■ The problem
Would you show every line from the records that holds "Abigail"?

■ Data to use
>>
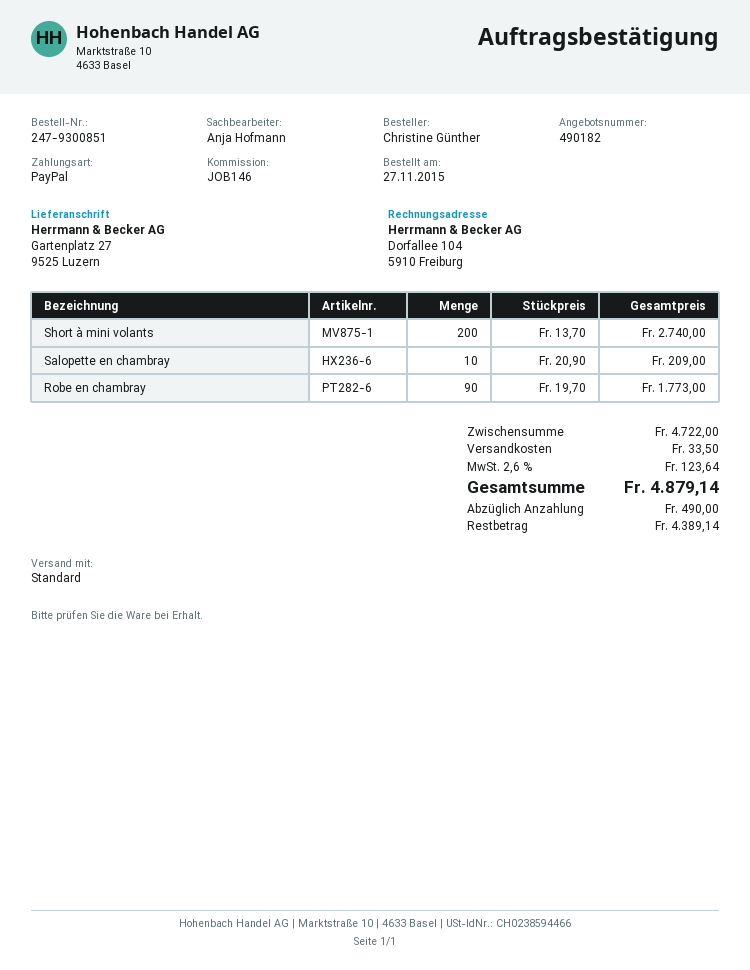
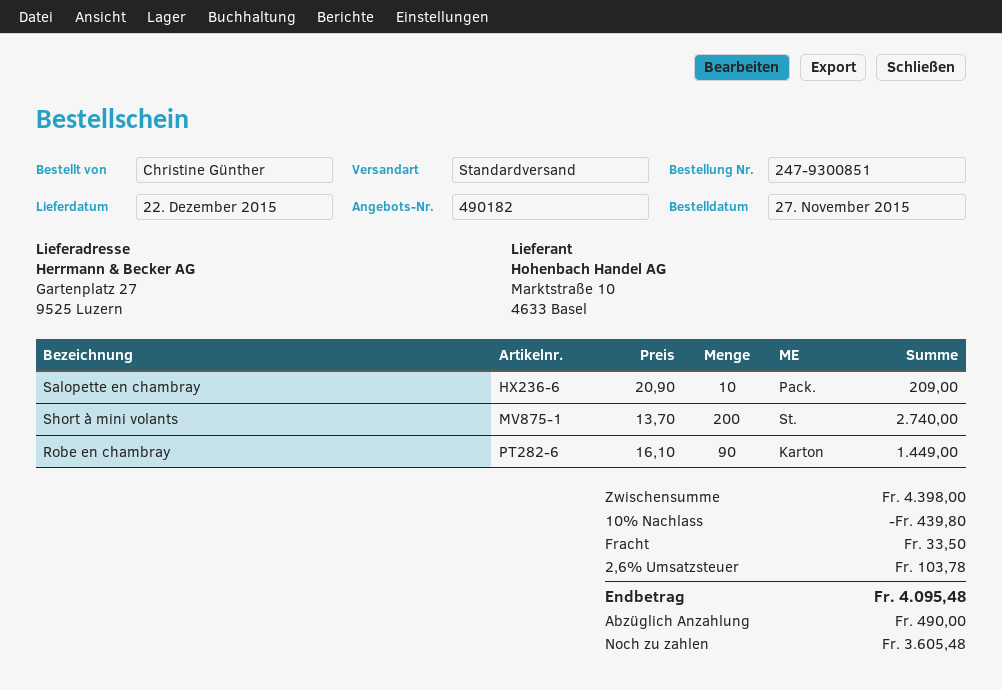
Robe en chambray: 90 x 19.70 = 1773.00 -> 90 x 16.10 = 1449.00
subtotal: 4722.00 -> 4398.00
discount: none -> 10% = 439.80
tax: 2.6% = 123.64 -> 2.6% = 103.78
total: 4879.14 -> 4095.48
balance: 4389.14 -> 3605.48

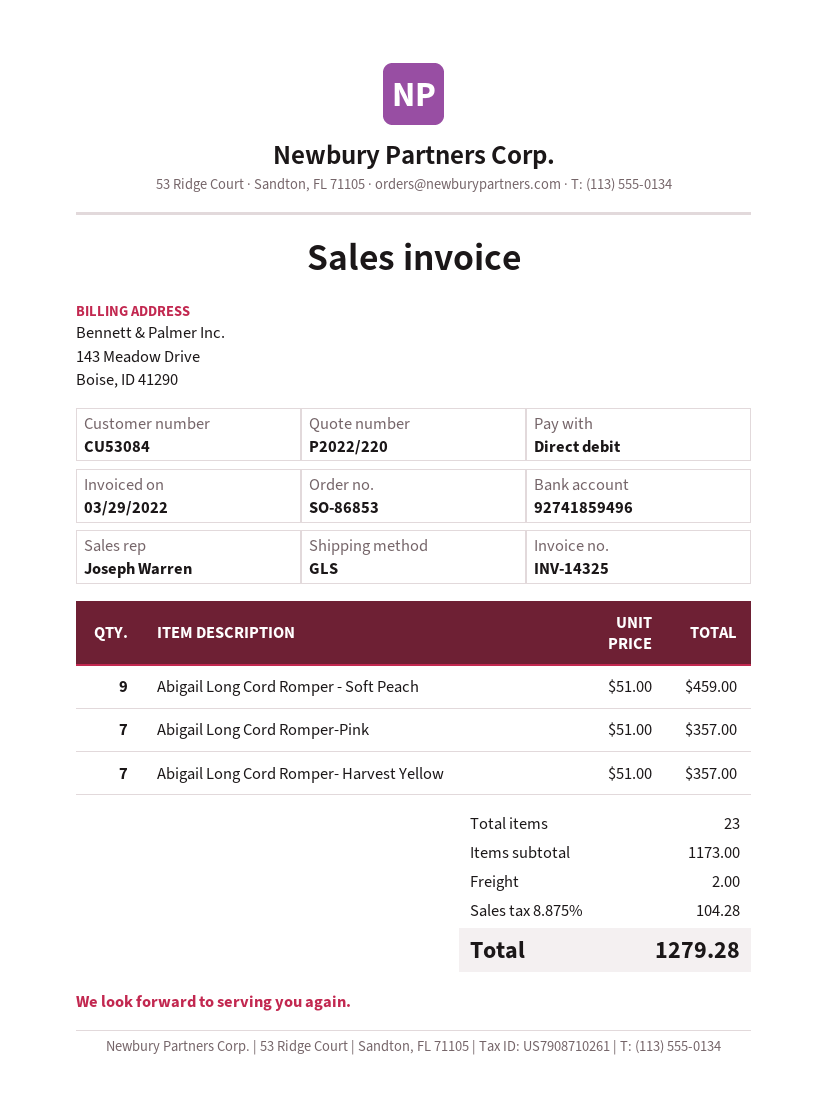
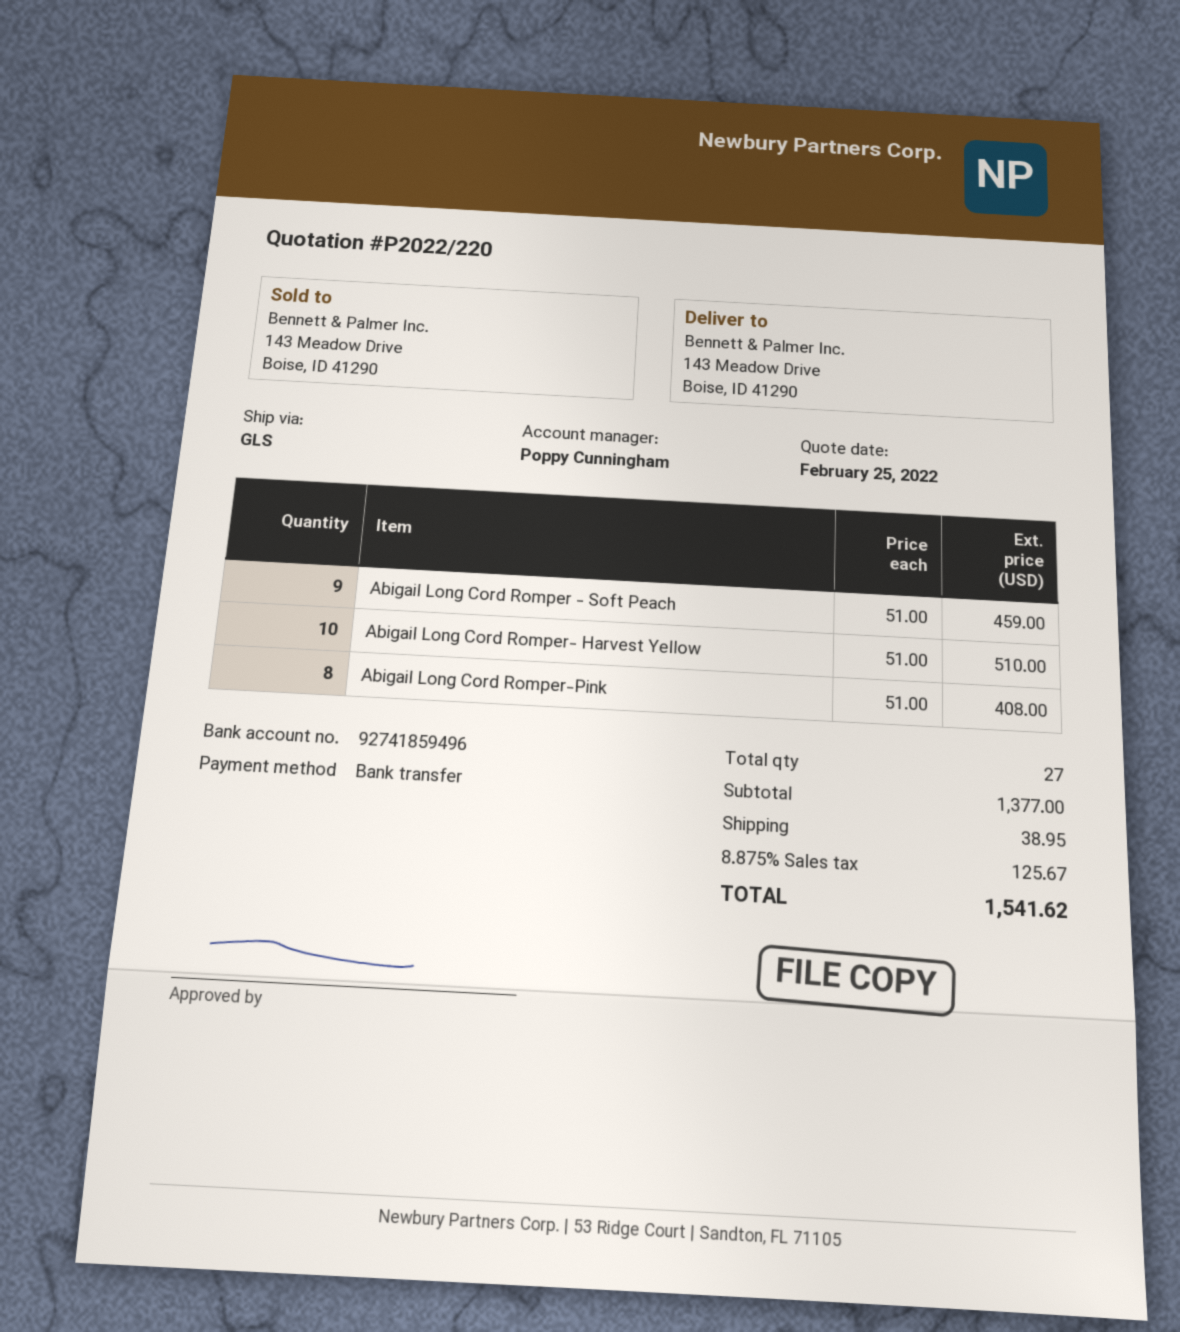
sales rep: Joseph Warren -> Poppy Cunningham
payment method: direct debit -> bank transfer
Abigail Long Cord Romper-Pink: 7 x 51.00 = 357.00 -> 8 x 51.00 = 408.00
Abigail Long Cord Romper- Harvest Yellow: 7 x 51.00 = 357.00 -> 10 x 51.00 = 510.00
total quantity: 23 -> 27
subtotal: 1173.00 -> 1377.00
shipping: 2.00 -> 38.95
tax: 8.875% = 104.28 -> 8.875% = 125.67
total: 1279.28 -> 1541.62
<<
>>
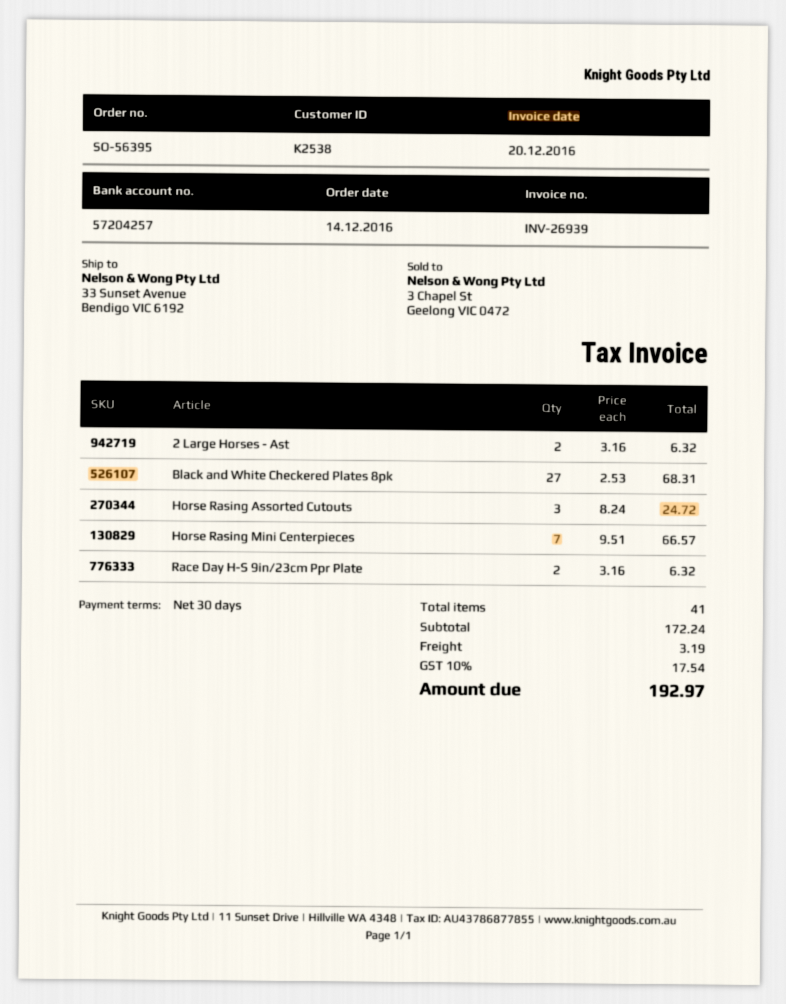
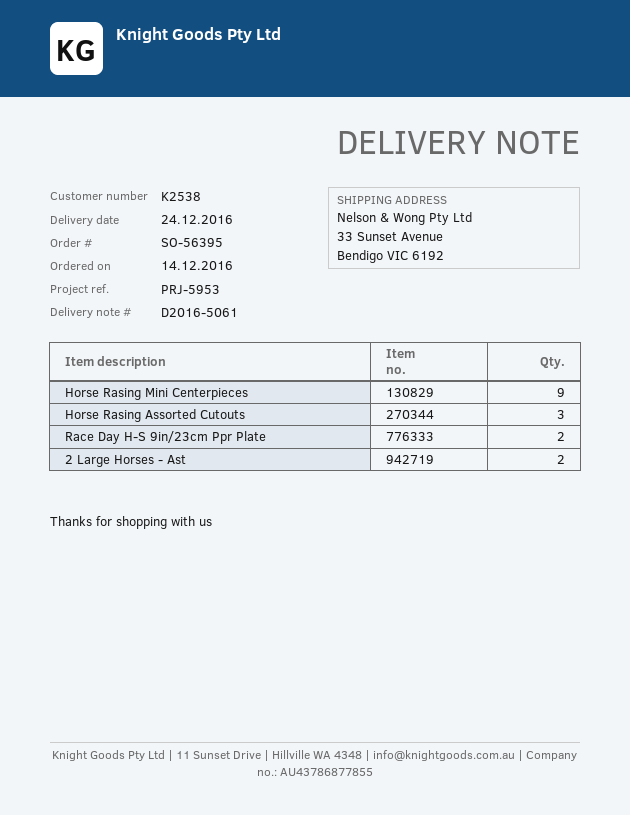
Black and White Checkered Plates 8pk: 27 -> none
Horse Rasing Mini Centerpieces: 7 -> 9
<<
■ Response area
Abigail Long Cord Romper-Pink: 7 x 51.00 = 357.00 -> 8 x 51.00 = 408.00
Abigail Long Cord Romper- Harvest Yellow: 7 x 51.00 = 357.00 -> 10 x 51.00 = 510.00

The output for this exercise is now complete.